Le fonds d'investissement britannique Apax Partners et la banque d'affaires américaine Morgan Stanley ont revendu leurs parts respectives dans le courtier en assurances Hub International au cours d'une transaction le valorisant à 4,4 milliards de dollars.

Mis à jour le 5 août 2013
AGENCE FRANCE-PRESSE

Un groupe d'investisseurs mené par la société de capital-investissement Hellman and Friedman a pris «une part majoritaire» du courtier, situé à Chicago dans l'Illinois (nord des États-Unis), a indiqué Hub International dans un communiqué lundi, sans toutefois préciser le montant exact de cette participation.

Hub International emploie 6500 personnes aux États-Unis, au Canada et au Brésil et table sur un chiffre d'affaires en 2013 d'environ 1,2 milliard.

Les employés du groupe en détenaient jusqu'à présent 30%, Apax 43% environ et Morgan Stanley quelque 27%, a détaillé auprès de l'AFP le PDG d'Hub International, Martin Hugues, joint par téléphone.

À l'issue de la transaction, un groupe de hauts dirigeants du courtier conservera autour de 20% de Hub, a-t-il ajouté.

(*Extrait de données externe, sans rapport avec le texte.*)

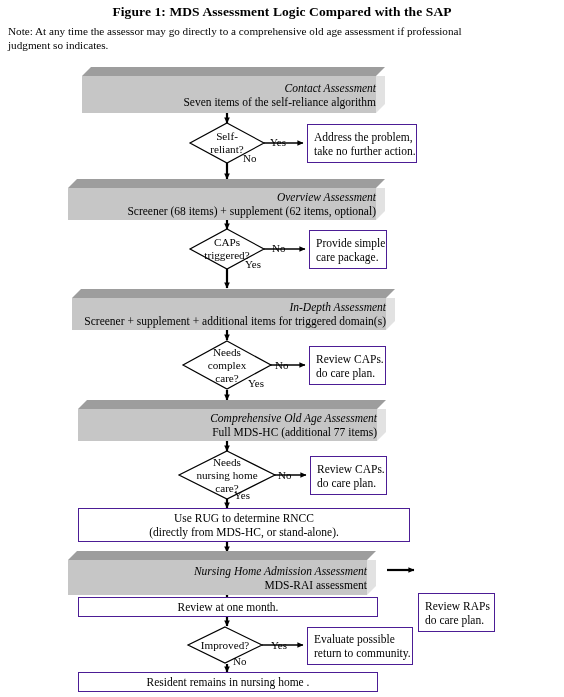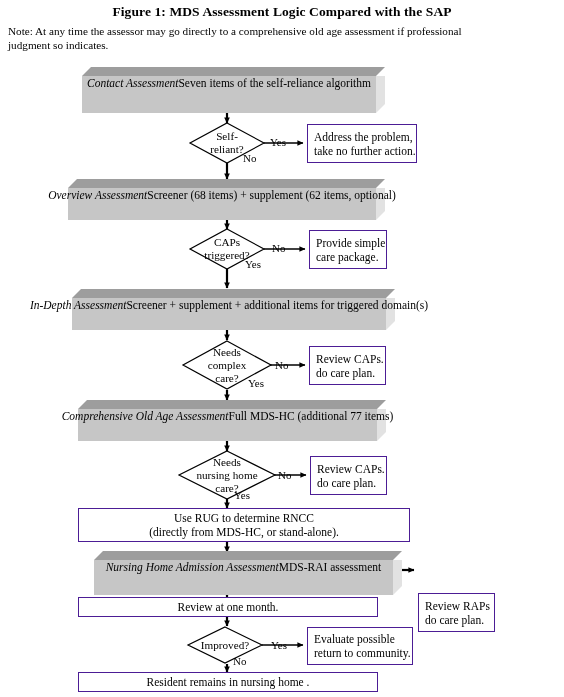--- a/index.html
+++ b/index.html
@@ -73,7 +73,8 @@
     bottom: 0;
     background: #c6c6c6;
     display: flex;
-    align-items: flex-start;
+    flex-direction: column;
+    align-items: flex-end;
     justify-content: center;
     text-align: center;
   }

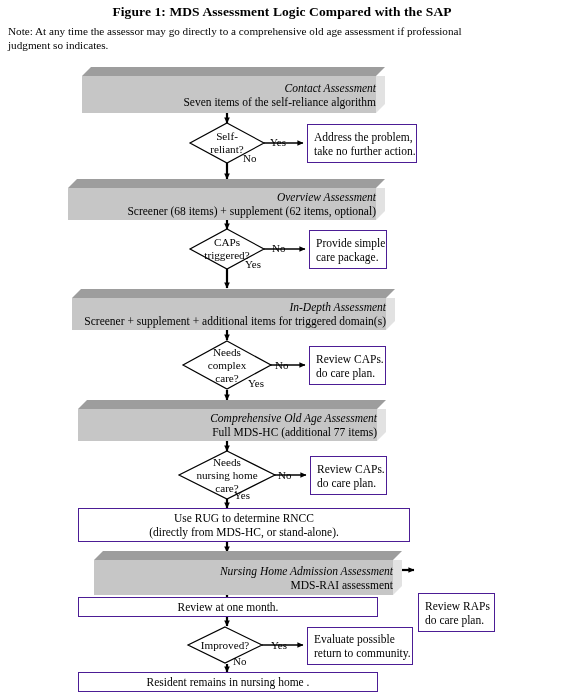--- a/index.html
+++ b/index.html
@@ -319,7 +319,7 @@
     <div class="rline">(directly from MDS-HC, or stand-alone).</div>
   </div>
 
-  <div class="bar3d" style="left:94px; top:551px; width:308px; height:44px;">
+  <div class="bar3d" style="left:68px; top:551px; width:308px; height:44px;">
     <div class="top-skew"></div>
     <div class="side-skew"></div>
     <div class="front-face">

La valorisation de Hub à hauteur de 4,4 milliards inclut 2,7 milliards de nouvelle dette et 1,7 milliard de capitaux, dont 340 millions mis sur la table par les dirigeants du courtier, le restant par le groupe d'investisseurs menés par Hellman & Friedman.

En 2007, Apax, Morgan Stanley et un groupe de dirigeants de Hub avaient injecté conjointement 669 millions dans le courtier et avaient emprunté quelque 1,3 milliard pour financer l'opération et sortir Hub de la cote, soit une transaction valorisée à l'époque à 2 milliards, dette incluse, a indiqué une source proche du dossier à l'AFP.

«Au cours des années, Hub s'est fait une place comme l'un des principaux courtiers en assurances du marché (...) Notre société a un long historique d'investissement dans des activités d'assurance et nous avons hâte de travailler avec cette entreprise pour l'amener vers sa prochaine phase de croissance», a commenté David Tunnell, directeur général de Hellman & Friedman.

La transaction est conditionnée à l'obtention des autorisations administratives de rigueur et devrait être finalisée d'ici la fin de l'année.